Work order
The entries below are to be given back exactly, with images excluded.

Before-and-after page screenshots
-----

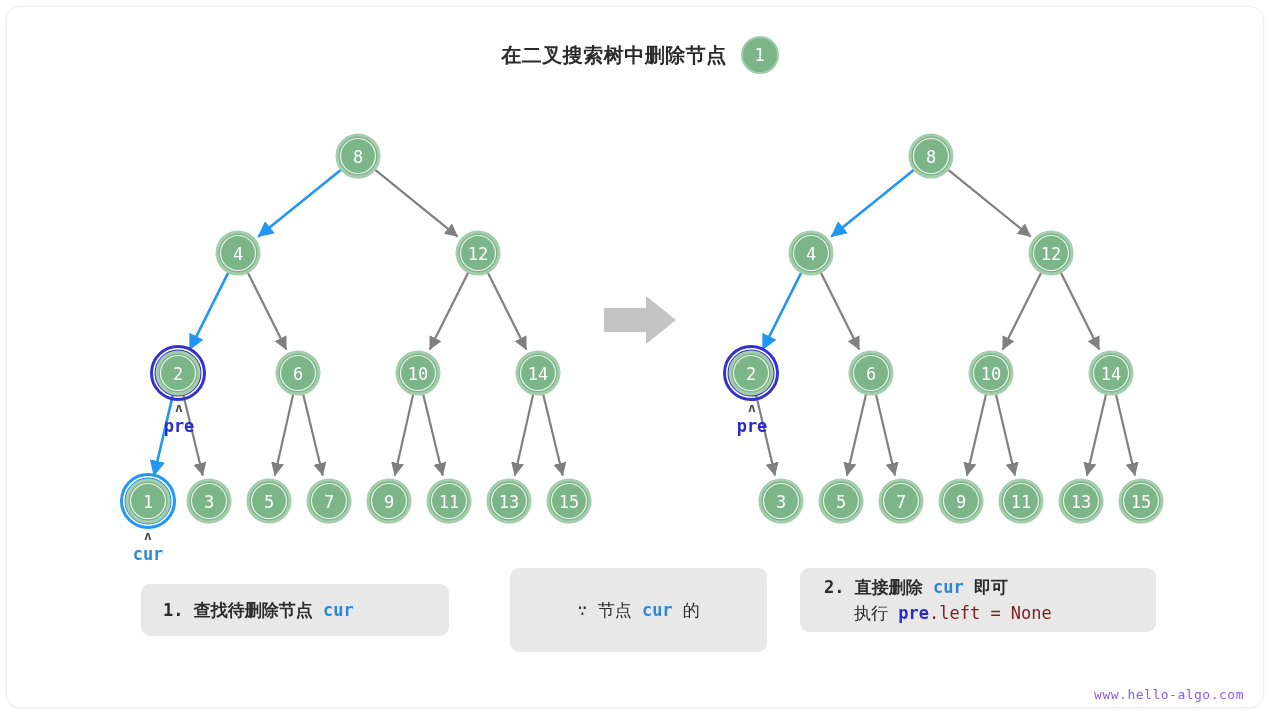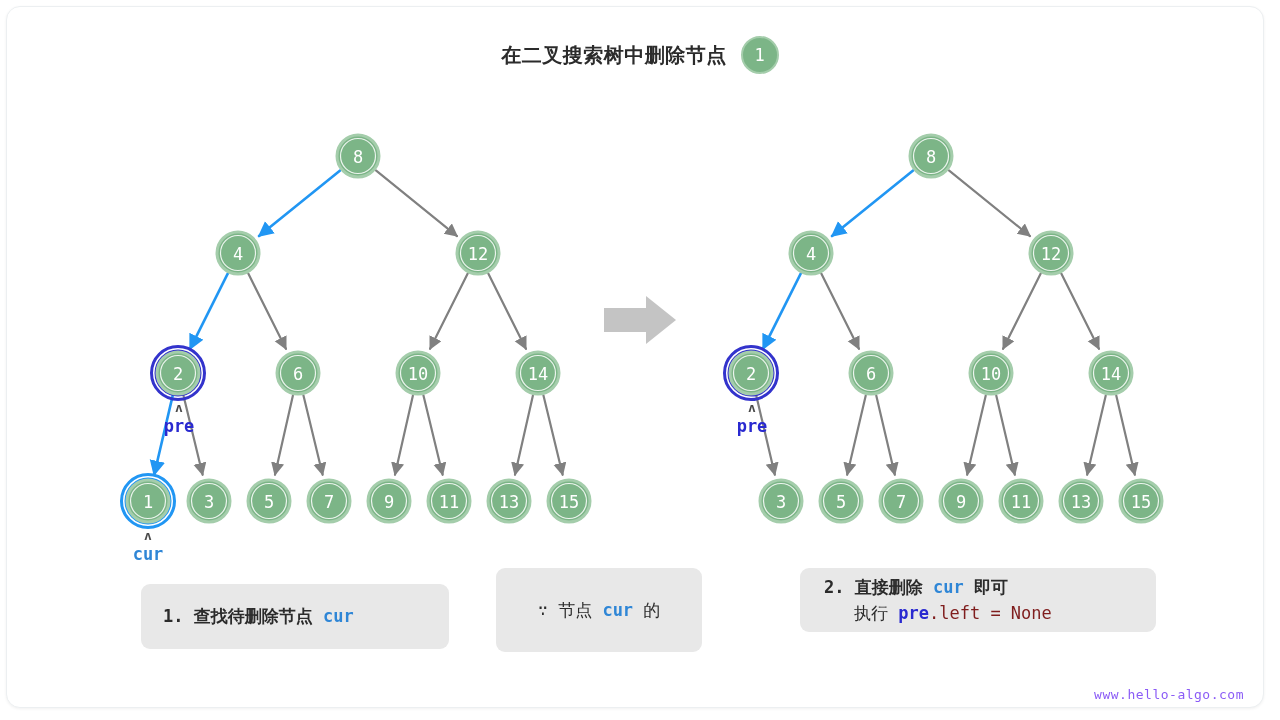--- a/index.html
+++ b/index.html
@@ -277,7 +277,7 @@
     </g>
   </svg>
 
-  <div class="cap" style="left:141px;top:584px;width:308px;height:65px;padding:0 22px;">
+  <div class="cap" style="left:141px;top:584px;width:308px;height:52px;padding:0 22px;">
     <div>
       <b>1.</b>
       <b>查找待删除节点</b>

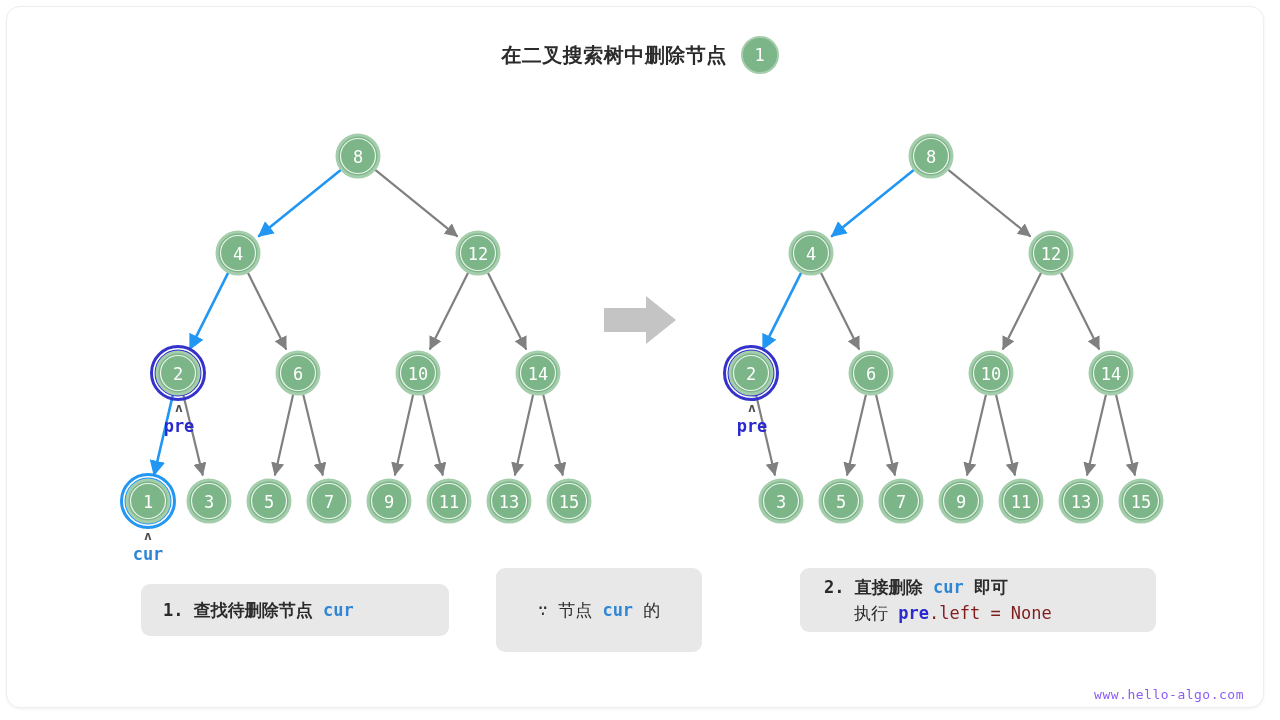--- a/index.html
+++ b/index.html
@@ -285,7 +285,7 @@
     </div>
   </div>
 
-  <div class="cap" style="left:496px;top:568px;width:206px;height:84px;padding:0 20px;text-align:center;">
+  <div class="cap" style="left:510px;top:568px;width:257px;height:84px;padding:0 20px;text-align:center;">
     <div>
       <span>∵</span>
       <span>节点</span>

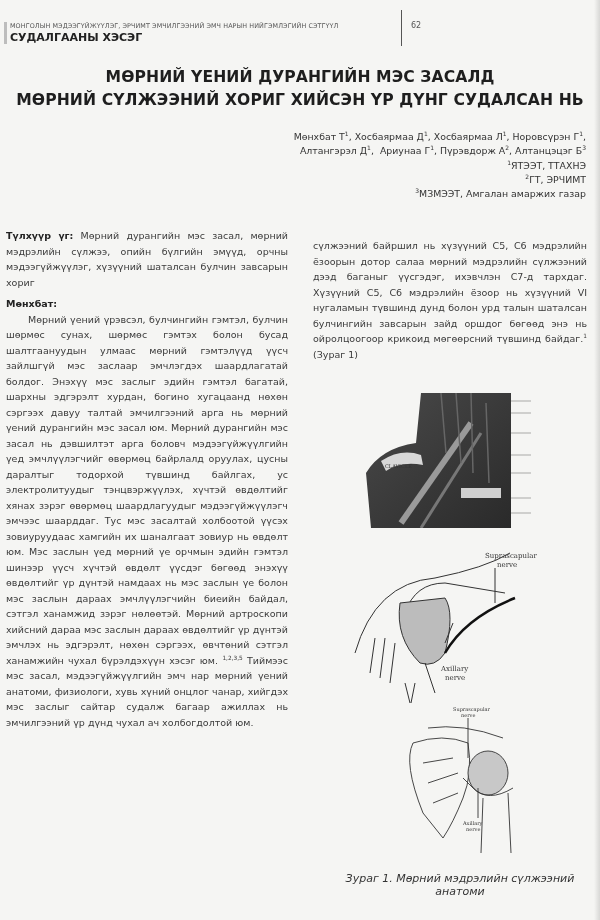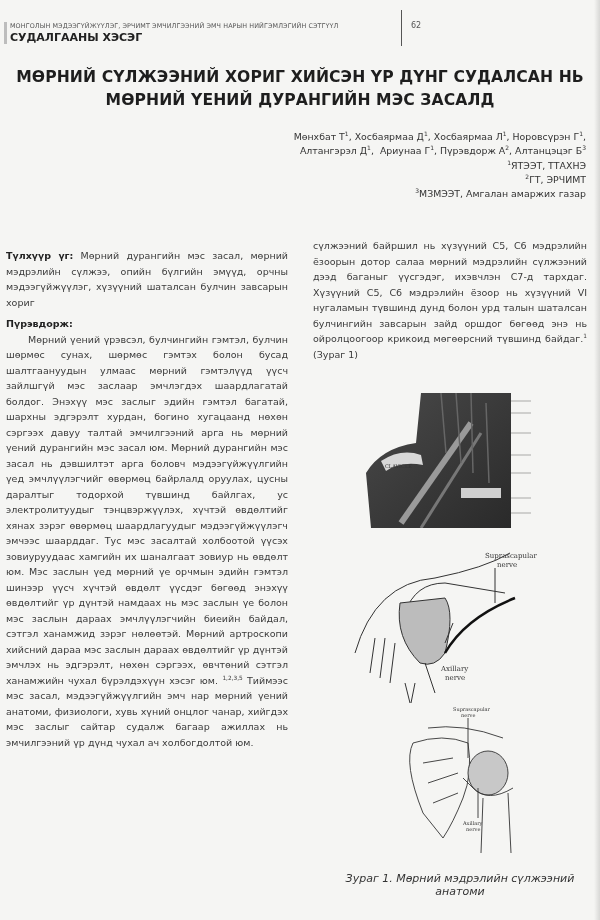--- a/index.html
+++ b/index.html
@@ -78,8 +78,8 @@
 <div class="page-number">62</div>
 
 <div class="title">
+  <div>МӨРНИЙ ҮЕНИЙ ДУРАНГИЙН МЭС ЗАСАЛД</div>
   <div>МӨРНИЙ СҮЛЖЭЭНИЙ ХОРИГ ХИЙСЭН ҮР ДҮНГ СУДАЛСАН НЬ</div>
-  <div>МӨРНИЙ ҮЕНИЙ ДУРАНГИЙН МЭС ЗАСАЛД</div>
 </div>
 
 <div class="authors">

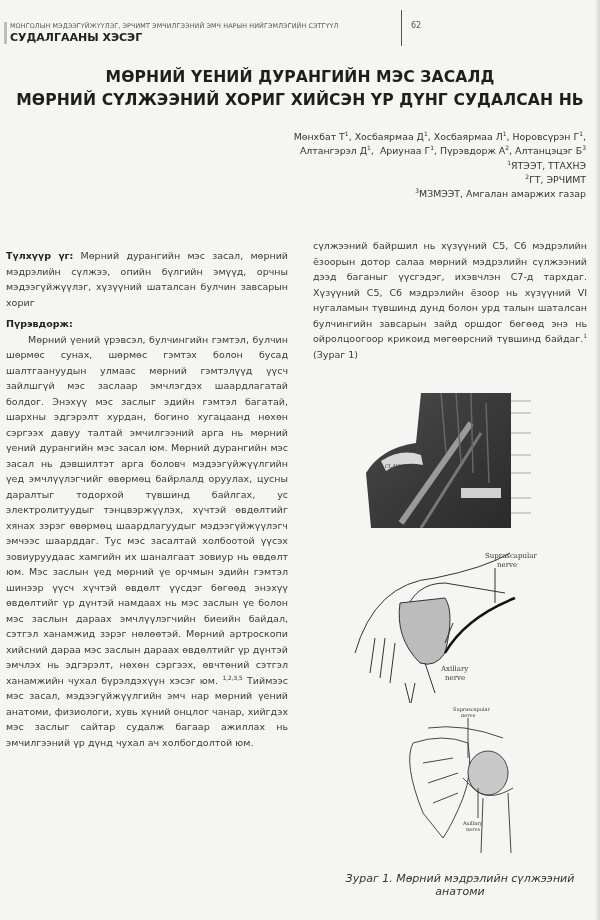--- a/index.html
+++ b/index.html
@@ -44,7 +44,7 @@
     position: absolute; font-size: 9.5px; line-height: 15.5px; color: #3a3a3a;
     text-align: justify;
   }
-  .col-left { top: 248px; left: 6px; width: 282px; }
+  .col-left { top: 228px; left: 6px; width: 282px; }
   .col-right { top: 238px; left: 313px; width: 274px; }
   .kw-label { font-weight: bold; color: #222; }
   .section-heading { font-weight: bold; color: #222; margin-top: 6px; }

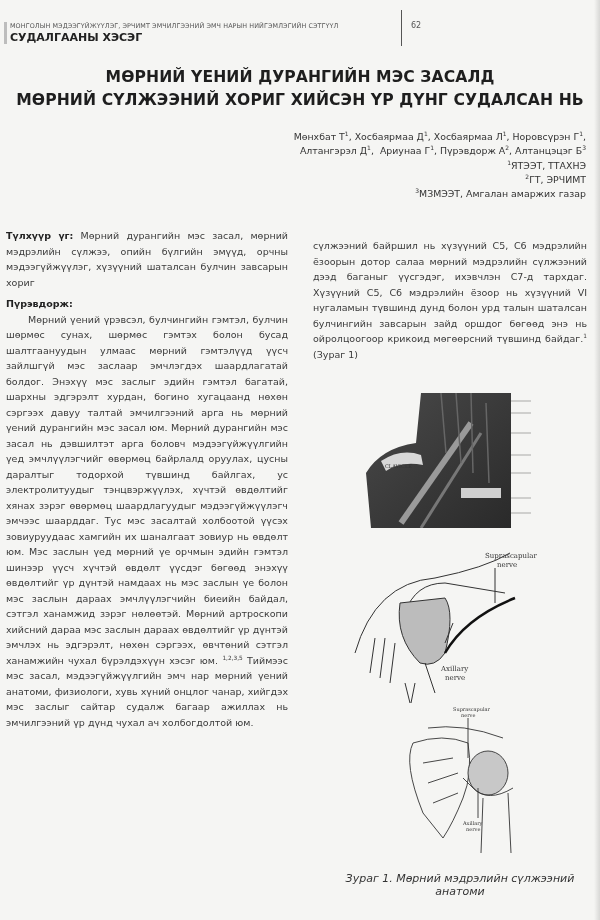--- a/index.html
+++ b/index.html
@@ -105,7 +105,7 @@
     <span class="kw-label">Түлхүүр үг:</span>
     <span>Мөрний дурангийн мэс засал, мөрний мэдрэлийн сүлжээ, опийн бүлгийн эмүүд, орчны мэдээгүйжүүлэг, хүзүүний шаталсан булчин завсарын хориг</span>
   </p>
-  <div class="section-heading">Пүрэвдорж:</div>
+  <div class="section-heading">Мөнхбат:</div>
   <p class="para">
     <span>Мөрний үений үрэвсэл, булчингийн гэмтэл, булчин шөрмөс сунах, шөрмөс гэмтэх болон бусад шалтгаануудын улмаас мөрний гэмтэлүүд үүсч зайлшгүй мэс заслаар эмчлэгдэх шаардлагатай болдог. Энэхүү мэс заслыг эдийн гэмтэл багатай, шархны эдгэрэлт хурдан, богино хугацаанд нөхөн сэргээх давуу талтай эмчилгээний арга нь мөрний үений дурангийн мэс засал юм. Мөрний дурангийн мэс засал нь дэвшилтэт арга боловч мэдээгүйжүүлгийн үед эмчлүүлэгчийг өвөрмөц байрлалд оруулах, цусны даралтыг тодорхой түвшинд байлгах, ус электролитуудыг тэнцвэржүүлэх, хүчтэй өвдөлтийг хянах зэрэг өвөрмөц шаардлагуудыг мэдээгүйжүүлэгч эмчээс шаарддаг. Тус мэс засалтай холбоотой үүсэх зовиуруудаас хамгийн их шаналгаат зовиур нь өвдөлт юм. Мэс заслын үед мөрний үе орчмын эдийн гэмтэл шинээр үүсч хүчтэй өвдөлт үүсдэг бөгөөд энэхүү өвдөлтийг үр дүнтэй намдаах нь мэс заслын үе болон мэс заслын дараах эмчлүүлэгчийн биеийн байдал, сэтгэл ханамжид зэрэг нөлөөтэй. Мөрний артроскопи хийсний дараа мэс заслын дараах өвдөлтийг үр дүнтэй эмчлэх нь эдгэрэлт, нөхөн сэргээх, өвчтөний сэтгэл ханамжийн чухал бүрэлдэхүүн хэсэг юм.</span>
     <sup class="ref">1,2,3,5</sup>

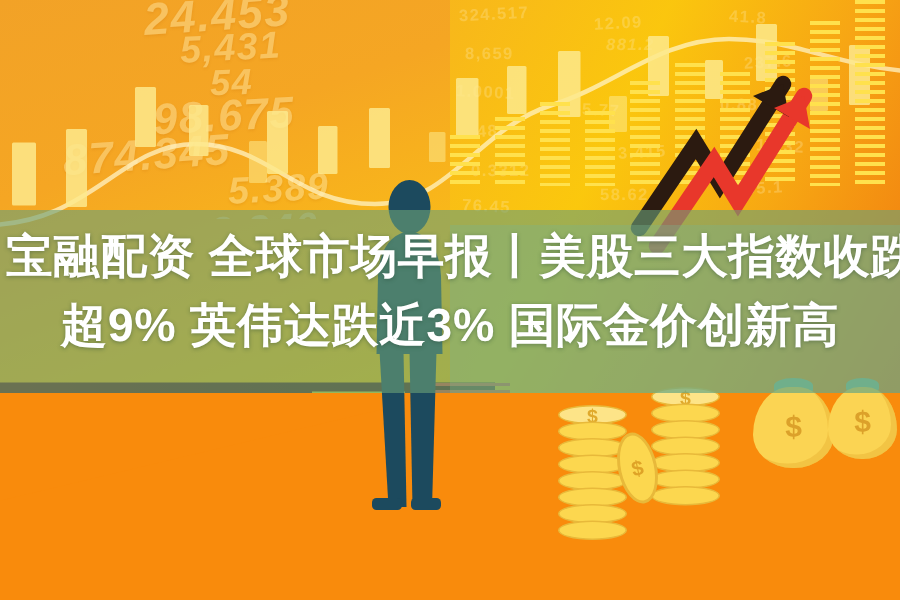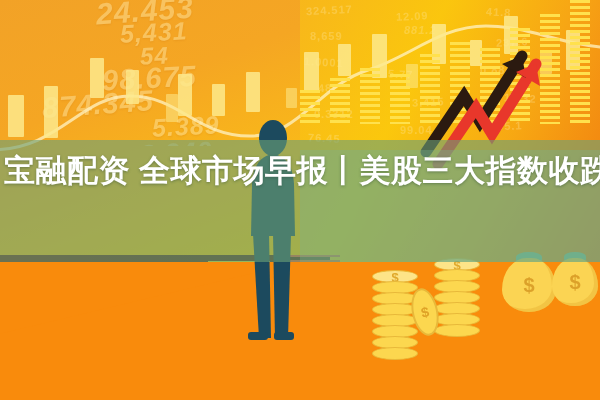--- a/index.html
+++ b/index.html
@@ -149,7 +149,7 @@
       <span style="left: 104px; top: 24px; transform: rotate(0deg); font-style: italic;">881.2</span>
       <span style="left: 88px; top: 68px; transform: rotate(3deg);">5.77</span>
       <span style="left: 112px; top: 96px; transform: rotate(-3deg);">3.415</span>
-      <span style="left: 100px; top: 124px; transform: rotate(0deg);">99.04</span>
+      <span style="left: 100px; top: 124px; transform: rotate(0deg);">58.62</span>
       <span style="left: 186px; top: 6px; transform: rotate(3deg);">41.8</span>
       <span style="left: 196px; top: 36px; transform: rotate(-3deg);">237.6</span>
       <span style="left: 180px; top: 64px; transform: rotate(0deg);">0.884</span>

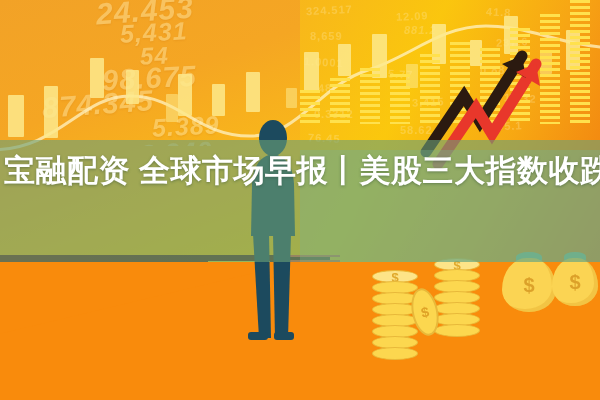--- a/index.html
+++ b/index.html
@@ -266,6 +266,7 @@
 
   <div id="headline">
     <div id="line1">宝融配资 全球市场早报丨美股三大指数收跌 博通涨</div>
+    <div id="line2">超9% 英伟达跌近3% 国际金价创新高</div>
   </div>
 
 </div>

-----

Task answer
--- a/index.html
+++ b/index.html
@@ -277,7 +277,7 @@
     </g>
   </svg>
 
-  <div class="cap" style="left:141px;top:584px;width:308px;height:65px;padding:0 22px;">
+  <div class="cap" style="left:141px;top:584px;width:308px;height:52px;padding:0 22px;">
     <div>
       <b>1.</b>
       <b>查找待删除节点</b>

--- a/index.html
+++ b/index.html
@@ -285,7 +285,7 @@
     </div>
   </div>
 
-  <div class="cap" style="left:496px;top:568px;width:206px;height:84px;padding:0 20px;text-align:center;">
+  <div class="cap" style="left:510px;top:568px;width:257px;height:84px;padding:0 20px;text-align:center;">
     <div>
       <span>∵</span>
       <span>节点</span>

--- a/index.html
+++ b/index.html
@@ -78,8 +78,8 @@
 <div class="page-number">62</div>
 
 <div class="title">
+  <div>МӨРНИЙ ҮЕНИЙ ДУРАНГИЙН МЭС ЗАСАЛД</div>
   <div>МӨРНИЙ СҮЛЖЭЭНИЙ ХОРИГ ХИЙСЭН ҮР ДҮНГ СУДАЛСАН НЬ</div>
-  <div>МӨРНИЙ ҮЕНИЙ ДУРАНГИЙН МЭС ЗАСАЛД</div>
 </div>
 
 <div class="authors">

--- a/index.html
+++ b/index.html
@@ -44,7 +44,7 @@
     position: absolute; font-size: 9.5px; line-height: 15.5px; color: #3a3a3a;
     text-align: justify;
   }
-  .col-left { top: 248px; left: 6px; width: 282px; }
+  .col-left { top: 228px; left: 6px; width: 282px; }
   .col-right { top: 238px; left: 313px; width: 274px; }
   .kw-label { font-weight: bold; color: #222; }
   .section-heading { font-weight: bold; color: #222; margin-top: 6px; }

--- a/index.html
+++ b/index.html
@@ -105,7 +105,7 @@
     <span class="kw-label">Түлхүүр үг:</span>
     <span>Мөрний дурангийн мэс засал, мөрний мэдрэлийн сүлжээ, опийн бүлгийн эмүүд, орчны мэдээгүйжүүлэг, хүзүүний шаталсан булчин завсарын хориг</span>
   </p>
-  <div class="section-heading">Пүрэвдорж:</div>
+  <div class="section-heading">Мөнхбат:</div>
   <p class="para">
     <span>Мөрний үений үрэвсэл, булчингийн гэмтэл, булчин шөрмөс сунах, шөрмөс гэмтэх болон бусад шалтгаануудын улмаас мөрний гэмтэлүүд үүсч зайлшгүй мэс заслаар эмчлэгдэх шаардлагатай болдог. Энэхүү мэс заслыг эдийн гэмтэл багатай, шархны эдгэрэлт хурдан, богино хугацаанд нөхөн сэргээх давуу талтай эмчилгээний арга нь мөрний үений дурангийн мэс засал юм. Мөрний дурангийн мэс засал нь дэвшилтэт арга боловч мэдээгүйжүүлгийн үед эмчлүүлэгчийг өвөрмөц байрлалд оруулах, цусны даралтыг тодорхой түвшинд байлгах, ус электролитуудыг тэнцвэржүүлэх, хүчтэй өвдөлтийг хянах зэрэг өвөрмөц шаардлагуудыг мэдээгүйжүүлэгч эмчээс шаарддаг. Тус мэс засалтай холбоотой үүсэх зовиуруудаас хамгийн их шаналгаат зовиур нь өвдөлт юм. Мэс заслын үед мөрний үе орчмын эдийн гэмтэл шинээр үүсч хүчтэй өвдөлт үүсдэг бөгөөд энэхүү өвдөлтийг үр дүнтэй намдаах нь мэс заслын үе болон мэс заслын дараах эмчлүүлэгчийн биеийн байдал, сэтгэл ханамжид зэрэг нөлөөтэй. Мөрний артроскопи хийсний дараа мэс заслын дараах өвдөлтийг үр дүнтэй эмчлэх нь эдгэрэлт, нөхөн сэргээх, өвчтөний сэтгэл ханамжийн чухал бүрэлдэхүүн хэсэг юм.</span>
     <sup class="ref">1,2,3,5</sup>

--- a/index.html
+++ b/index.html
@@ -149,7 +149,7 @@
       <span style="left: 104px; top: 24px; transform: rotate(0deg); font-style: italic;">881.2</span>
       <span style="left: 88px; top: 68px; transform: rotate(3deg);">5.77</span>
       <span style="left: 112px; top: 96px; transform: rotate(-3deg);">3.415</span>
-      <span style="left: 100px; top: 124px; transform: rotate(0deg);">99.04</span>
+      <span style="left: 100px; top: 124px; transform: rotate(0deg);">58.62</span>
       <span style="left: 186px; top: 6px; transform: rotate(3deg);">41.8</span>
       <span style="left: 196px; top: 36px; transform: rotate(-3deg);">237.6</span>
       <span style="left: 180px; top: 64px; transform: rotate(0deg);">0.884</span>

--- a/index.html
+++ b/index.html
@@ -266,6 +266,7 @@
 
   <div id="headline">
     <div id="line1">宝融配资 全球市场早报丨美股三大指数收跌 博通涨</div>
+    <div id="line2">超9% 英伟达跌近3% 国际金价创新高</div>
   </div>
 
 </div>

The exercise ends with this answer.